WORK REQUEST:
A verbatim copy of every entry is required.

(Beginning of INPUT FOR THIS TASK)

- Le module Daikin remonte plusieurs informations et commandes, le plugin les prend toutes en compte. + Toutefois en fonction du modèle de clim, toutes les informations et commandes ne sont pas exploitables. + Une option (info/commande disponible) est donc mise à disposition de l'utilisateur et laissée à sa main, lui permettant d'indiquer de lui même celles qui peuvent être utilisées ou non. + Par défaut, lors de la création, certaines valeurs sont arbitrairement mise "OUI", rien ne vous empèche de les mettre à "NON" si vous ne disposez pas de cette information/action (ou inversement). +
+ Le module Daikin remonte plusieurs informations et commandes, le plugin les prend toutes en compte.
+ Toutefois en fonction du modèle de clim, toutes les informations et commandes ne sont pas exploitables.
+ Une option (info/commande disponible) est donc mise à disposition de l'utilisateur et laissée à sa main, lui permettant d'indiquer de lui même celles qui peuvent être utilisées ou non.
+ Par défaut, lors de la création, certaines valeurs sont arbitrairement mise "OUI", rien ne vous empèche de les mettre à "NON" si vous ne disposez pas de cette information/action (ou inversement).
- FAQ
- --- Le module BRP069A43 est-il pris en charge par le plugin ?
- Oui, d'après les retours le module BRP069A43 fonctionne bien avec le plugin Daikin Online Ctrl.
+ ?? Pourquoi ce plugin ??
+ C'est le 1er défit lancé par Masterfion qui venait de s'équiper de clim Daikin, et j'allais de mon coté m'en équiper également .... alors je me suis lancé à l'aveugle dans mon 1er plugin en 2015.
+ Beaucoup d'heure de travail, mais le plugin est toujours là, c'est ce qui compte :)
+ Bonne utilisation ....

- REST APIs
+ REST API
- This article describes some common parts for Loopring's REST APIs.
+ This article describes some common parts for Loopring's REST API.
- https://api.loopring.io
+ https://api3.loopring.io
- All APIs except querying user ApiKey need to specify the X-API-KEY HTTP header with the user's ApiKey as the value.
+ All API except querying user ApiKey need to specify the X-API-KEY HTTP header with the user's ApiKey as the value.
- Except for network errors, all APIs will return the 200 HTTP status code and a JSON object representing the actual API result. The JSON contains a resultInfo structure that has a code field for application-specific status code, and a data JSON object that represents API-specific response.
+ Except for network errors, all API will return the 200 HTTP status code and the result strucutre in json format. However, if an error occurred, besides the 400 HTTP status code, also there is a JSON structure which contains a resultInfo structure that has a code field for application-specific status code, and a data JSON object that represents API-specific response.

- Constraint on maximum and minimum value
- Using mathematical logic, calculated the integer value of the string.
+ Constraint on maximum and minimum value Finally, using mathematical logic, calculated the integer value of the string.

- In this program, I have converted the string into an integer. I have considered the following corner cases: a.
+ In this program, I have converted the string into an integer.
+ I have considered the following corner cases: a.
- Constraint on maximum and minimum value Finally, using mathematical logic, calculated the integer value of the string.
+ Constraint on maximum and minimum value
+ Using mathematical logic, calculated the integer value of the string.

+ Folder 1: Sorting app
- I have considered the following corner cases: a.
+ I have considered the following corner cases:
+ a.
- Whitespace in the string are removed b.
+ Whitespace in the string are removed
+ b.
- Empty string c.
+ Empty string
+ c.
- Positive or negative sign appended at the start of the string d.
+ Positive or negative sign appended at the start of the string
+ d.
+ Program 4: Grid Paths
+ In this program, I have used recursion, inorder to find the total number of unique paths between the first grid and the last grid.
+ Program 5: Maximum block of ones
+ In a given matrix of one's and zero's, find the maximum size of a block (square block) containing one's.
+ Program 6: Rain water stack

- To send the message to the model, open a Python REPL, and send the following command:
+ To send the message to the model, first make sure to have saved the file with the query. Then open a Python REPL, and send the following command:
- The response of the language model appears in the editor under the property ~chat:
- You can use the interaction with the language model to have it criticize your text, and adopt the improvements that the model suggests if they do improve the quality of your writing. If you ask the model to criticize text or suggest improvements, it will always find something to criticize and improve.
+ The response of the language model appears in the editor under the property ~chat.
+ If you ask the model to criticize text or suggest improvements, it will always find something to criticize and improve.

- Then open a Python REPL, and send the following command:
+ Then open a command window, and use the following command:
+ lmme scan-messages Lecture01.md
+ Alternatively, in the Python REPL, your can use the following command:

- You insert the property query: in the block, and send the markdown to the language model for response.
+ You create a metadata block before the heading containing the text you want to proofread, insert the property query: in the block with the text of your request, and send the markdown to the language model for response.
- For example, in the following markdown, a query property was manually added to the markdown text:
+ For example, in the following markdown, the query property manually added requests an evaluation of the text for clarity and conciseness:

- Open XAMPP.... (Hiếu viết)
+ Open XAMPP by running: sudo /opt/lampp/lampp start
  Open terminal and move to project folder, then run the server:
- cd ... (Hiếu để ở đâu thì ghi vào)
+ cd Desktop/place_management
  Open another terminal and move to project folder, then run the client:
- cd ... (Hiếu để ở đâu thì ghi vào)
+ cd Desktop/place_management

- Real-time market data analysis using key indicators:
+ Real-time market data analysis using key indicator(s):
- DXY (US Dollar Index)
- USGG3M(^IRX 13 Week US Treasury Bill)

(End of INPUT FOR THIS TASK)

ANSWER:
- Le module Daikin remonte plusieurs informations et commandes, le plugin les prend toutes en compte. + Toutefois en fonction du modèle de clim, toutes les informations et commandes ne sont pas exploitables. + Une option (info/commande disponible) est donc mise à disposition de l'utilisateur et laissée à sa main, lui permettant d'indiquer de lui même celles qui peuvent être utilisées ou non. + Par défaut, lors de la création, certaines valeurs sont arbitrairement mise "OUI", rien ne vous empèche de les mettre à "NON" si vous ne disposez pas de cette information/action (ou inversement). +
+ Le module Daikin remonte plusieurs informations et commandes, le plugin les prend toutes en compte.
+ Toutefois en fonction du modèle de clim, toutes les informations et commandes ne sont pas exploitables.
+ Une option (info/commande disponible) est donc mise à disposition de l'utilisateur et laissée à sa main, lui permettant d'indiquer de lui même celles qui peuvent être utilisées ou non.
+ Par défaut, lors de la création, certaines valeurs sont arbitrairement mise "OUI", rien ne vous empèche de les mettre à "NON" si vous ne disposez pas de cette information/action (ou inversement).
- FAQ
- --- Le module BRP069A43 est-il pris en charge par le plugin ?
- Oui, d'après les retours le module BRP069A43 fonctionne bien avec le plugin Daikin Online Ctrl.
+ ?? Pourquoi ce plugin ??
+ C'est le 1er défit lancé par Masterfion qui venait de s'équiper de clim Daikin, et j'allais de mon coté m'en équiper également .... alors je me suis lancé à l'aveugle dans mon 1er plugin en 2015.
+ Beaucoup d'heure de travail, mais le plugin est toujours là, c'est ce qui compte :)
+ Bonne utilisation ....

- REST APIs
+ REST API
- This article describes some common parts for Loopring's REST APIs.
+ This article describes some common parts for Loopring's REST API.
- https://api.loopring.io
+ https://api3.loopring.io
- All APIs except querying user ApiKey need to specify the X-API-KEY HTTP header with the user's ApiKey as the value.
+ All API except querying user ApiKey need to specify the X-API-KEY HTTP header with the user's ApiKey as the value.
- Except for network errors, all APIs will return the 200 HTTP status code and a JSON object representing the actual API result. The JSON contains a resultInfo structure that has a code field for application-specific status code, and a data JSON object that represents API-specific response.
+ Except for network errors, all API will return the 200 HTTP status code and the result strucutre in json format. However, if an error occurred, besides the 400 HTTP status code, also there is a JSON structure which contains a resultInfo structure that has a code field for application-specific status code, and a data JSON object that represents API-specific response.

- Constraint on maximum and minimum value
- Using mathematical logic, calculated the integer value of the string.
+ Constraint on maximum and minimum value Finally, using mathematical logic, calculated the integer value of the string.

- In this program, I have converted the string into an integer. I have considered the following corner cases: a.
+ In this program, I have converted the string into an integer.
+ I have considered the following corner cases: a.
- Constraint on maximum and minimum value Finally, using mathematical logic, calculated the integer value of the string.
+ Constraint on maximum and minimum value
+ Using mathematical logic, calculated the integer value of the string.

+ Folder 1: Sorting app
- I have considered the following corner cases: a.
+ I have considered the following corner cases:
+ a.
- Whitespace in the string are removed b.
+ Whitespace in the string are removed
+ b.
- Empty string c.
+ Empty string
+ c.
- Positive or negative sign appended at the start of the string d.
+ Positive or negative sign appended at the start of the string
+ d.
+ Program 4: Grid Paths
+ In this program, I have used recursion, inorder to find the total number of unique paths between the first grid and the last grid.
+ Program 5: Maximum block of ones
+ In a given matrix of one's and zero's, find the maximum size of a block (square block) containing one's.
+ Program 6: Rain water stack

- To send the message to the model, open a Python REPL, and send the following command:
+ To send the message to the model, first make sure to have saved the file with the query. Then open a Python REPL, and send the following command:
- The response of the language model appears in the editor under the property ~chat:
- You can use the interaction with the language model to have it criticize your text, and adopt the improvements that the model suggests if they do improve the quality of your writing. If you ask the model to criticize text or suggest improvements, it will always find something to criticize and improve.
+ The response of the language model appears in the editor under the property ~chat.
+ If you ask the model to criticize text or suggest improvements, it will always find something to criticize and improve.

- Then open a Python REPL, and send the following command:
+ Then open a command window, and use the following command:
+ lmme scan-messages Lecture01.md
+ Alternatively, in the Python REPL, your can use the following command:

- You insert the property query: in the block, and send the markdown to the language model for response.
+ You create a metadata block before the heading containing the text you want to proofread, insert the property query: in the block with the text of your request, and send the markdown to the language model for response.
- For example, in the following markdown, a query property was manually added to the markdown text:
+ For example, in the following markdown, the query property manually added requests an evaluation of the text for clarity and conciseness:

- Open XAMPP.... (Hiếu viết)
+ Open XAMPP by running: sudo /opt/lampp/lampp start
  Open terminal and move to project folder, then run the server:
- cd ... (Hiếu để ở đâu thì ghi vào)
+ cd Desktop/place_management
  Open another terminal and move to project folder, then run the client:
- cd ... (Hiếu để ở đâu thì ghi vào)
+ cd Desktop/place_management

- Real-time market data analysis using key indicators:
+ Real-time market data analysis using key indicator(s):
- DXY (US Dollar Index)
- USGG3M(^IRX 13 Week US Treasury Bill)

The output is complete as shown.